START Material for the task

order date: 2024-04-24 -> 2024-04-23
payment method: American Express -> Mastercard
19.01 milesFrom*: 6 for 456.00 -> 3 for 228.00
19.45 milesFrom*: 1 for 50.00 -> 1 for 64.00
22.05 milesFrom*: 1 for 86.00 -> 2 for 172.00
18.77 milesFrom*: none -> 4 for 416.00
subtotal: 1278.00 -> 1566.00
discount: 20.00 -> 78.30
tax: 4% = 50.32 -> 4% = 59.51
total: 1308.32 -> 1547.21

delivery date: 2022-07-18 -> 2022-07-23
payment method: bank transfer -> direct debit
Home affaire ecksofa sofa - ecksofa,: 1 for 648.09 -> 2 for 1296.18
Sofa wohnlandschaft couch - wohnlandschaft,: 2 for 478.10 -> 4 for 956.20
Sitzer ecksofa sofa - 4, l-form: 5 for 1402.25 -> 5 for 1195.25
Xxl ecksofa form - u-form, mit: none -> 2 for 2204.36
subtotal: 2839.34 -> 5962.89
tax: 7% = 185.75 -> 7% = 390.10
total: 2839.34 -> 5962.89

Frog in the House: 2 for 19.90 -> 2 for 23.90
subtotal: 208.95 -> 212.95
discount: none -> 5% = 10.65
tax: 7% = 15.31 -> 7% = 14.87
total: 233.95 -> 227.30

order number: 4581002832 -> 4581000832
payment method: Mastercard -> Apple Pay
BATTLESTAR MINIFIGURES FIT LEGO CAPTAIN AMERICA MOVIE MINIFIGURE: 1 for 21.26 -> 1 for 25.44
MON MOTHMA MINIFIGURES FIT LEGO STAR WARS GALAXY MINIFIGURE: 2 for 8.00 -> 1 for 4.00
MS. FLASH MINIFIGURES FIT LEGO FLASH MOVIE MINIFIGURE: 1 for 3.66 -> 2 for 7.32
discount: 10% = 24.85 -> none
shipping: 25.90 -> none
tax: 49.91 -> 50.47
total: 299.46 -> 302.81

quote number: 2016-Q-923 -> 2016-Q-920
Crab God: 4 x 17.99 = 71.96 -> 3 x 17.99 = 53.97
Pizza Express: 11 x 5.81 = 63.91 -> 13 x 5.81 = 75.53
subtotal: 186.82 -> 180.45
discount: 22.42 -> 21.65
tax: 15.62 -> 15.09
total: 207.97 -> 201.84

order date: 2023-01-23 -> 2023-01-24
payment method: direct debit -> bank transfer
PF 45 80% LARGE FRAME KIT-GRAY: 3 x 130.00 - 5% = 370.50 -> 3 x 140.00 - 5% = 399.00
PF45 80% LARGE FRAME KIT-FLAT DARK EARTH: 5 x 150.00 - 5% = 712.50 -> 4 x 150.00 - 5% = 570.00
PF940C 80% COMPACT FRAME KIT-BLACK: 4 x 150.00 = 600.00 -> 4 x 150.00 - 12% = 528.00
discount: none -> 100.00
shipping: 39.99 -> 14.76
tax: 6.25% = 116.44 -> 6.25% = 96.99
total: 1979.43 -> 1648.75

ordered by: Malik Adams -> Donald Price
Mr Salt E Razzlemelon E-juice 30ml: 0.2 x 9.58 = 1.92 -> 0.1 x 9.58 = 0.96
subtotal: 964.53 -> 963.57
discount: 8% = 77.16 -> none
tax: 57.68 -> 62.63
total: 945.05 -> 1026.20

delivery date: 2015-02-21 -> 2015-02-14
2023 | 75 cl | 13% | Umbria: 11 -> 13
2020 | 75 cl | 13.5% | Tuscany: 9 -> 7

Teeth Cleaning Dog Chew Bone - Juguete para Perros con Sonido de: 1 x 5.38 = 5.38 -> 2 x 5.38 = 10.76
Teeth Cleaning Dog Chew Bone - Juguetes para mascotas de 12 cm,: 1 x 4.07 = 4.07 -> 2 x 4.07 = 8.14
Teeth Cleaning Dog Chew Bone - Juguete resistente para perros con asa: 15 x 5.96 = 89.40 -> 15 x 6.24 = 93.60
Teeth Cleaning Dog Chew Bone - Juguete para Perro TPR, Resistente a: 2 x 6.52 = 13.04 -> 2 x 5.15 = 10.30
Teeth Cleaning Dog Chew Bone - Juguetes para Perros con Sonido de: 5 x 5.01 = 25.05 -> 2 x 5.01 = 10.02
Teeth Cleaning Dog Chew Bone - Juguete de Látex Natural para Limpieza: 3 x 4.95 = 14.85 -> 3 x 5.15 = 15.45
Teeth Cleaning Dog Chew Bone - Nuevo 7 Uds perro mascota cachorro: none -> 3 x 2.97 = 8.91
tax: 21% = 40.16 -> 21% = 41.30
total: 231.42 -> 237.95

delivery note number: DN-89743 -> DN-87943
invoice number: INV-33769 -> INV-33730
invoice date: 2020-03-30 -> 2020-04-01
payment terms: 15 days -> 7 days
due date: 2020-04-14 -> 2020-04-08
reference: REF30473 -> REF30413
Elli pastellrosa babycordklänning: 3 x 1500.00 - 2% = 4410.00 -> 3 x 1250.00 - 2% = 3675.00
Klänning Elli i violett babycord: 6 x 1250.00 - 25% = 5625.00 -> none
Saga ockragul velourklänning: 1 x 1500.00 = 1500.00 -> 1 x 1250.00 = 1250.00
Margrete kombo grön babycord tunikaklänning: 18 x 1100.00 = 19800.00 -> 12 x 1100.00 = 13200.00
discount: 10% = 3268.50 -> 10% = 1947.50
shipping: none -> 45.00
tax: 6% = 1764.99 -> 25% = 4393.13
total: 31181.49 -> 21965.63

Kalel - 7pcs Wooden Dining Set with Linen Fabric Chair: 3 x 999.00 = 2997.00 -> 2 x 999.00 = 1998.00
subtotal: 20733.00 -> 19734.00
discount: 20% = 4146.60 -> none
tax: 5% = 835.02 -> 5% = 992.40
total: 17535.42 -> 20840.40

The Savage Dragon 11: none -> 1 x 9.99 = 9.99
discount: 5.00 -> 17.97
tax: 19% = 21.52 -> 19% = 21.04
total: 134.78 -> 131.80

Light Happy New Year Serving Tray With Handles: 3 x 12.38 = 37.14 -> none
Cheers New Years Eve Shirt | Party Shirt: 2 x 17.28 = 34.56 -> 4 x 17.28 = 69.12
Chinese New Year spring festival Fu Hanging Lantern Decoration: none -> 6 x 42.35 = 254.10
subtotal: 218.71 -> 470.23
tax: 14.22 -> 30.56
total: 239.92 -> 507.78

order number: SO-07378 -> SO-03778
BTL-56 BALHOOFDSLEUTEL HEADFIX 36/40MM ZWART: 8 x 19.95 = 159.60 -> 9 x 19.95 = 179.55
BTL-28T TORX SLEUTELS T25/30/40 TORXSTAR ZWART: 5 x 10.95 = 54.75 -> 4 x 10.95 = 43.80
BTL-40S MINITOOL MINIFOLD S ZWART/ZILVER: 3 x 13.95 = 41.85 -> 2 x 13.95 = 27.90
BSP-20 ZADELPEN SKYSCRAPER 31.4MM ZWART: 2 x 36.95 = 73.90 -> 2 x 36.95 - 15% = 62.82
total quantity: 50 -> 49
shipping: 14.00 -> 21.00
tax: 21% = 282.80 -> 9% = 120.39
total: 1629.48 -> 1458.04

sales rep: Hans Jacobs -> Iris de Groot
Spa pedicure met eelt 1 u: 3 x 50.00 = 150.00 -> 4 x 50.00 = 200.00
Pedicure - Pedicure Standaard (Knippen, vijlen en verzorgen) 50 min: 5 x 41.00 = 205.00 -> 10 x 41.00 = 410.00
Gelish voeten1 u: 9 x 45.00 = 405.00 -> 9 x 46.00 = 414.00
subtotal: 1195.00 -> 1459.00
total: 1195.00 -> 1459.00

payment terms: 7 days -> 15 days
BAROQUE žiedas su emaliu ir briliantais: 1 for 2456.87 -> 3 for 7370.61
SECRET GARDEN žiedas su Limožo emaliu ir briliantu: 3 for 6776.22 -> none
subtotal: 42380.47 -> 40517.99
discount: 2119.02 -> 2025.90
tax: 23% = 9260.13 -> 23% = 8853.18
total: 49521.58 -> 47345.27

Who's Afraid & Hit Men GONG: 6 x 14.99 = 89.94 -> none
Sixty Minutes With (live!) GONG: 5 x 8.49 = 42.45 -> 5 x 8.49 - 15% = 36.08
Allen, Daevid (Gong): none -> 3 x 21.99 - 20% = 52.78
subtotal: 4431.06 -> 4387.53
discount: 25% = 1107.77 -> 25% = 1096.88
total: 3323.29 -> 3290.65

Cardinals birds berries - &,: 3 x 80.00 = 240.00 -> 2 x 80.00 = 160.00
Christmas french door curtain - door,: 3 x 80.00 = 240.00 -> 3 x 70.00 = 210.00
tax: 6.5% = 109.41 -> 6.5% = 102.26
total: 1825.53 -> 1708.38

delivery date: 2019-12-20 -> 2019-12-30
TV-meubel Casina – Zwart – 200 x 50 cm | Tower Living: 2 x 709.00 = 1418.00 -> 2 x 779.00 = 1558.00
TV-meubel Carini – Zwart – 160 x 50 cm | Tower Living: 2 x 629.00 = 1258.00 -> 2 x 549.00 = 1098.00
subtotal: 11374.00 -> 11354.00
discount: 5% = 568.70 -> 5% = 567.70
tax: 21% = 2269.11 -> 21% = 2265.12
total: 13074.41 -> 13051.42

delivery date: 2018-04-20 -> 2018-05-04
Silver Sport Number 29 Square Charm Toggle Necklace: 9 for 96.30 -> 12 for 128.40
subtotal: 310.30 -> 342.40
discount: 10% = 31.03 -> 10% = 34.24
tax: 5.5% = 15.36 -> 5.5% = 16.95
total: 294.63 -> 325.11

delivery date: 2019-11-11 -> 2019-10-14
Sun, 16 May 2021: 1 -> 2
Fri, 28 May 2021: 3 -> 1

END Material for the task

_Work item_
Only the lines above from the one with "Sitzer ecksofa sofa" through the one with "PF 45 80% LARGE" should be duplicated, character for character.

_Problem solution_
Sitzer ecksofa sofa - 4, l-form: 5 for 1402.25 -> 5 for 1195.25
Xxl ecksofa form - u-form, mit: none -> 2 for 2204.36
subtotal: 2839.34 -> 5962.89
tax: 7% = 185.75 -> 7% = 390.10
total: 2839.34 -> 5962.89

Frog in the House: 2 for 19.90 -> 2 for 23.90
subtotal: 208.95 -> 212.95
discount: none -> 5% = 10.65
tax: 7% = 15.31 -> 7% = 14.87
total: 233.95 -> 227.30

order number: 4581002832 -> 4581000832
payment method: Mastercard -> Apple Pay
BATTLESTAR MINIFIGURES FIT LEGO CAPTAIN AMERICA MOVIE MINIFIGURE: 1 for 21.26 -> 1 for 25.44
MON MOTHMA MINIFIGURES FIT LEGO STAR WARS GALAXY MINIFIGURE: 2 for 8.00 -> 1 for 4.00
MS. FLASH MINIFIGURES FIT LEGO FLASH MOVIE MINIFIGURE: 1 for 3.66 -> 2 for 7.32
discount: 10% = 24.85 -> none
shipping: 25.90 -> none
tax: 49.91 -> 50.47
total: 299.46 -> 302.81

quote number: 2016-Q-923 -> 2016-Q-920
Crab God: 4 x 17.99 = 71.96 -> 3 x 17.99 = 53.97
Pizza Express: 11 x 5.81 = 63.91 -> 13 x 5.81 = 75.53
subtotal: 186.82 -> 180.45
discount: 22.42 -> 21.65
tax: 15.62 -> 15.09
total: 207.97 -> 201.84

order date: 2023-01-23 -> 2023-01-24
payment method: direct debit -> bank transfer
PF 45 80% LARGE FRAME KIT-GRAY: 3 x 130.00 - 5% = 370.50 -> 3 x 140.00 - 5% = 399.00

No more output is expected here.